The Occupational Safety and Health Administration (OSHA) should establish federal workplace standards regarding ventilation, appropriate personal protective equipment (PPE), physical distancing, and other basic public health precautions in anticipation of future surges in COVID-19 infections, according to a group of public health experts.
In a report titled “Getting to and Sustaining the Next Normal: A Roadmap for Living with COVID,” the group laid out a series of workplace safety strategic goals for OSHA, the Centers for Disease Control and Prevention (CDC), and the National Institute for Occupational Safety and Health (NIOSH).
The report’s authors included Ezekiel J. Emanuel, a former member of President Joe Biden’s transition COVID-19 advisory panel, and Rick A. Bright, former director of the Biomedical Advanced Research and Development Authority (BARDA).
“Failure to control workplace exposures has wreaked havoc on the workforce,” the group says. “The results have been catastrophic for many who cannot work remotely.”
The group called on OSHA to update its employer guidance and internal enforcement directives to emphasize the importance of aerosol transmission of SARS-CoV-2 (the virus that causes COVID-19). The agency should stress the need for employers to implement a comprehensive, layered approach to limiting workplace exposures, including effective ventilation and air filtration and appropriate respiratory protection.
OSHA also should incorporate ventilation and air filtration requirements for indoor work environments into federal standards and employer guidance on preventing transmission of COVID-19 and other airborne infectious diseases, according to the group.

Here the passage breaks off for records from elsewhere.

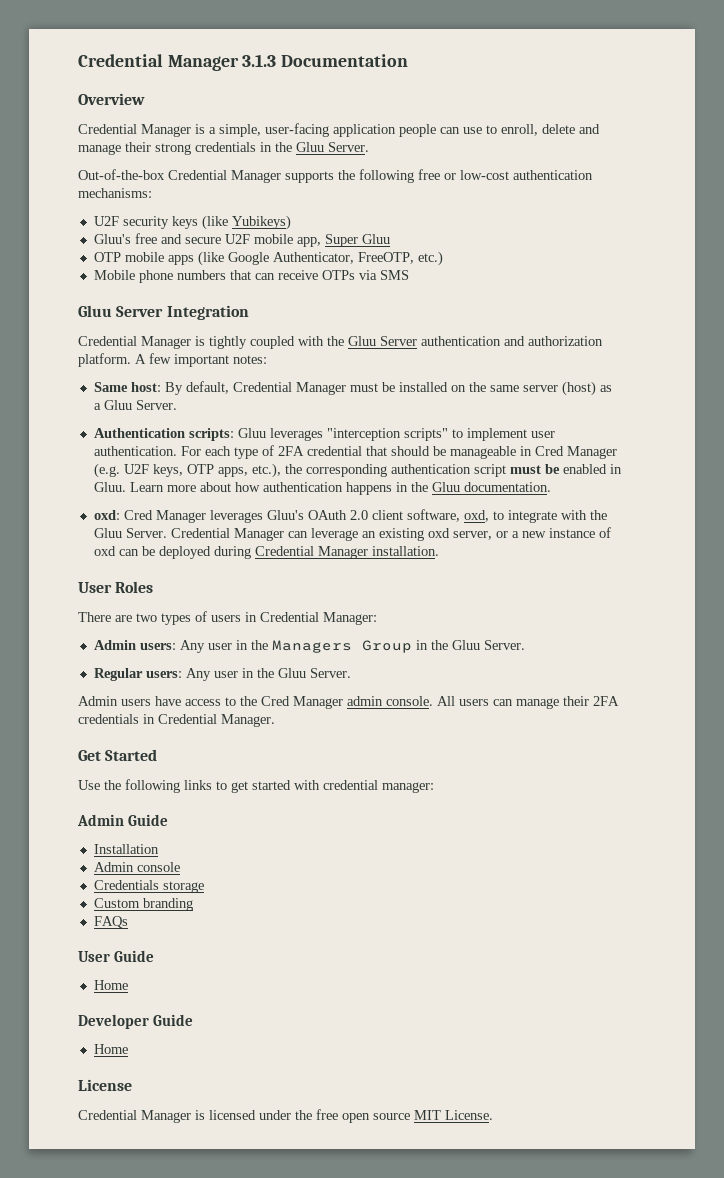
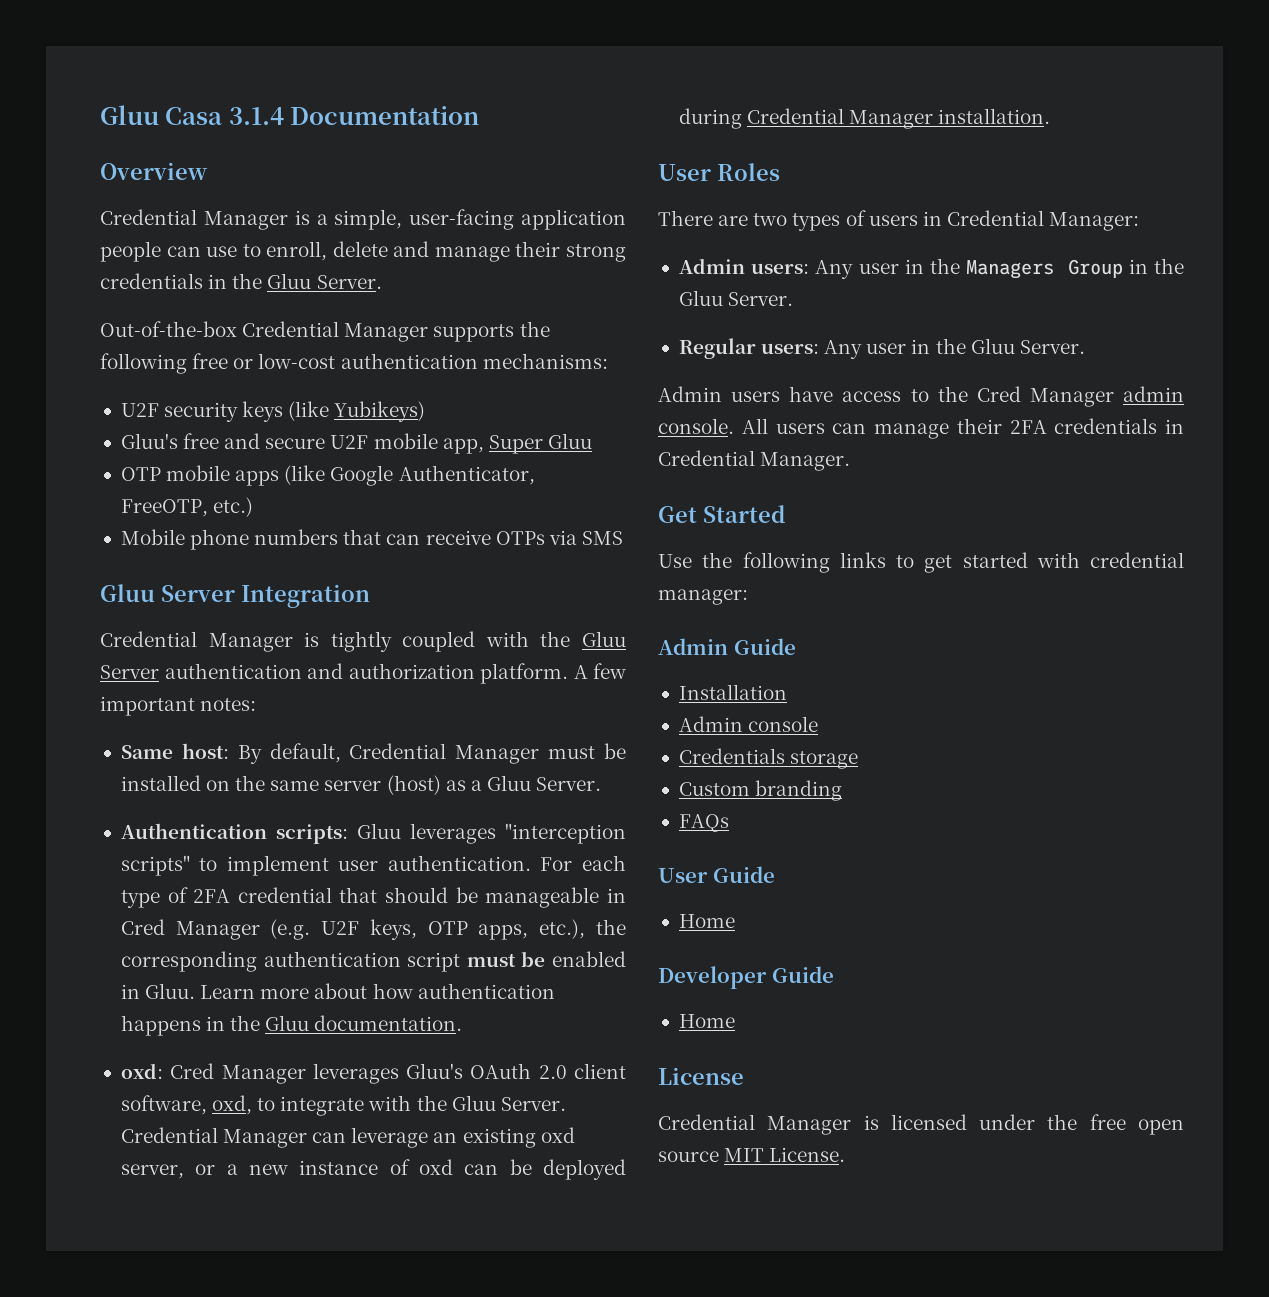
- Credential Manager 3.1.3 Documentation
+ Gluu Casa 3.1.4 Documentation

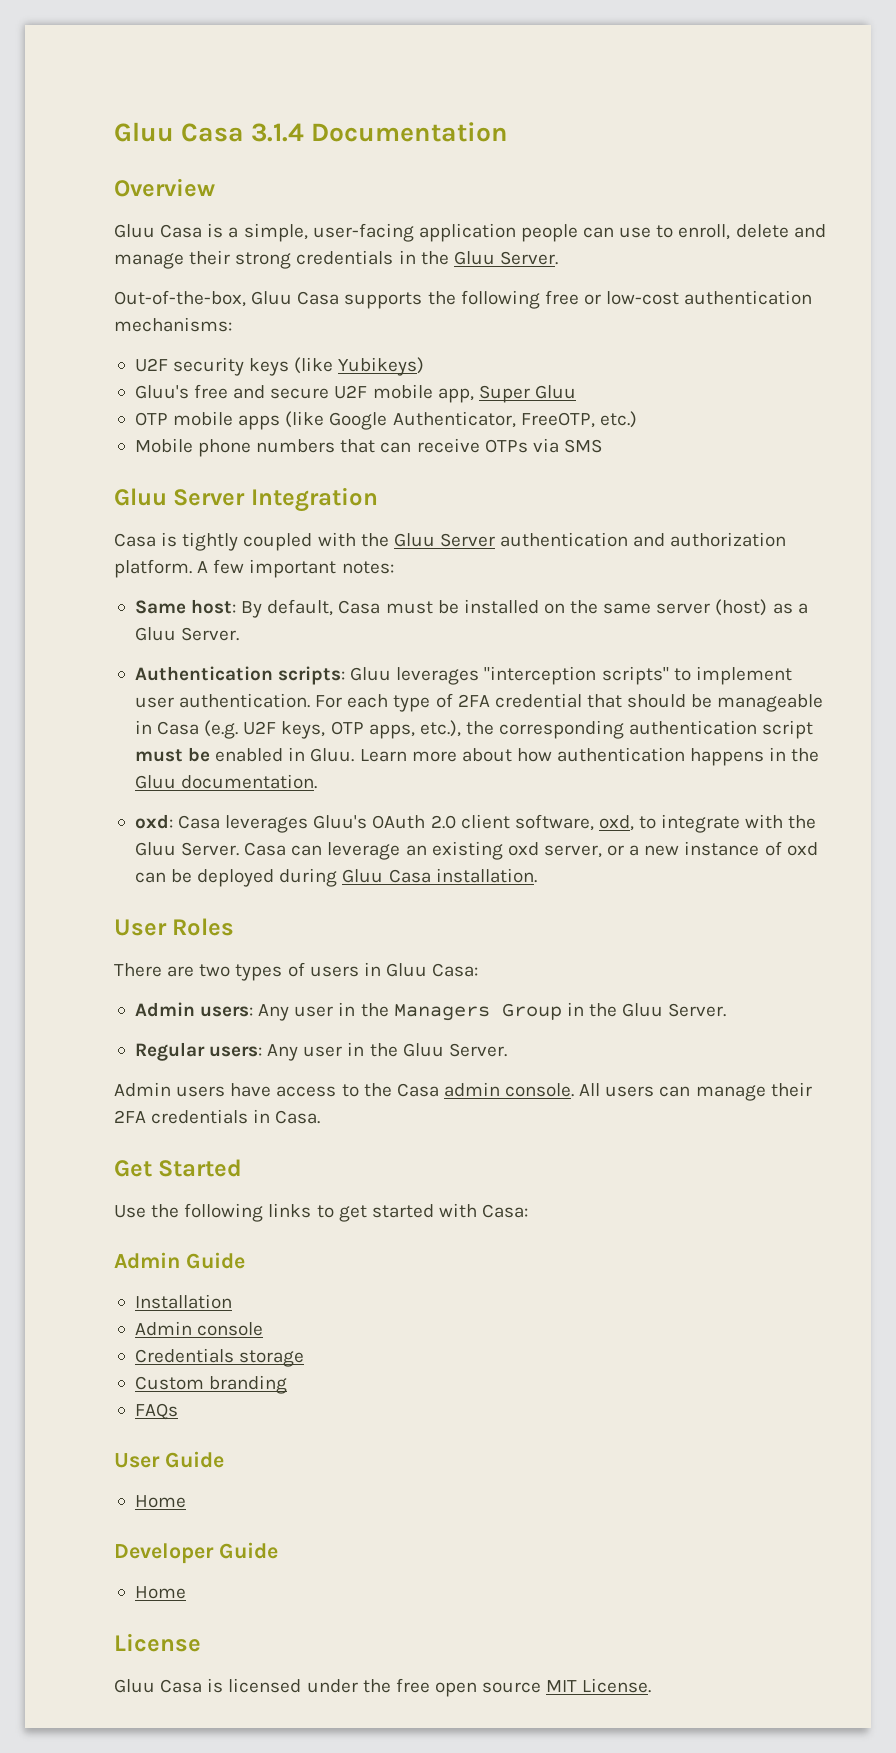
- Credential Manager is a simple, user-facing application people can use to enroll, delete and manage their strong credentials in the Gluu Server.
+ Gluu Casa is a simple, user-facing application people can use to enroll, delete and manage their strong credentials in the Gluu Server.
- Out-of-the-box Credential Manager supports the following free or low-cost authentication mechanisms:
+ Out-of-the-box, Gluu Casa supports the following free or low-cost authentication mechanisms:
- Credential Manager is tightly coupled with the Gluu Server authentication and authorization platform.
+ Casa is tightly coupled with the Gluu Server authentication and authorization platform.
- Same host: By default, Credential Manager must be installed on the same server (host) as a Gluu Server.
+ Same host: By default, Casa must be installed on the same server (host) as a Gluu Server.
- For each type of 2FA credential that should be manageable in Cred Manager (e.g. U2F keys, OTP apps, etc.), the corresponding authentication script must be enabled in Gluu.
+ For each type of 2FA credential that should be manageable in Casa (e.g. U2F keys, OTP apps, etc.), the corresponding authentication script must be enabled in Gluu.
- oxd: Cred Manager leverages Gluu's OAuth 2.0 client software, oxd, to integrate with the Gluu Server.
+ oxd: Casa leverages Gluu's OAuth 2.0 client software, oxd, to integrate with the Gluu Server.
- Credential Manager can leverage an existing oxd server, or a new instance of oxd can be deployed during Credential Manager installation.
+ Casa can leverage an existing oxd server, or a new instance of oxd can be deployed during Gluu Casa installation.
- There are two types of users in Credential Manager:
+ There are two types of users in Gluu Casa:
- Admin users have access to the Cred Manager admin console.
+ Admin users have access to the Casa admin console.
- All users can manage their 2FA credentials in Credential Manager.
+ All users can manage their 2FA credentials in Casa.
- Use the following links to get started with credential manager:
+ Use the following links to get started with Casa:
- Credential Manager is licensed under the free open source MIT License.
+ Gluu Casa is licensed under the free open source MIT License.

The report’s other recommendations for OSHA include:
- Requiring all establishments participating in OSHA’s Voluntary Protection Program (VPP) or Safety and Health Achievement Recognition Program (SHARP) to ensure all workers are fully vaccinated, with exceptions only for medical and religious reasons;
- Issuing new respiratory viral illness recordkeeping and reporting requirements, including employer reporting of respiratory viral clusters and outbreaks in their workplaces;
- Requiring that employers provide high-quality face coverings—N95 respirators or equivalent—to workers in high-risk environments;
- Issuing an enforcement directive clarifying that the agency’s current respiratory protection standard requires employers in high-risk industries to provide at least N95 respirators in situations in which risk of airborne infectious disease transmission is high or where indoor working conditions are crowded or public-facing; and
- Issuing an enforcement directive enabling employers to require N95 face covering use by workers not normally covered by the respiratory protection standard without triggering the need for full respiratory protection standard compliance and emphasizing that employer mitigation measures must go beyond providing respirators and include a layered approach to reducing workplace exposure risk.
The group also called for OSHA to issue a permanent COVID-19 standard covering all healthcare workplaces, including respiratory protection and ventilation requirements, and mandating medical removal protection pay if a person is required to not work because of illness. OSHA recently reopened comment on a rulemaking based on the agency’s June 21, 2021, healthcare COVID-19 emergency temporary standard (ETS).
The group recommended that OSHA also establish a permanent infectious disease standard to protect workers in health care and other industries. OSHA has an infectious disease rulemaking aimed at healthcare facilities, as well as coroners’ offices, correctional facilities, drug treatment programs, emergency response, homeless shelters, medical examiners, medical laboratories, pathologists, and mortuaries.
The report recommended that NIOSH implement a national surveillance program for occupational infectious diseases in coordination with OSHA, the Bureau of Labor Statistics, and the Council of State and Territorial Epidemiologists (CSTE). It also suggested that the CDC increase its collection of infection and vaccination data on workers employed in high-risk industries.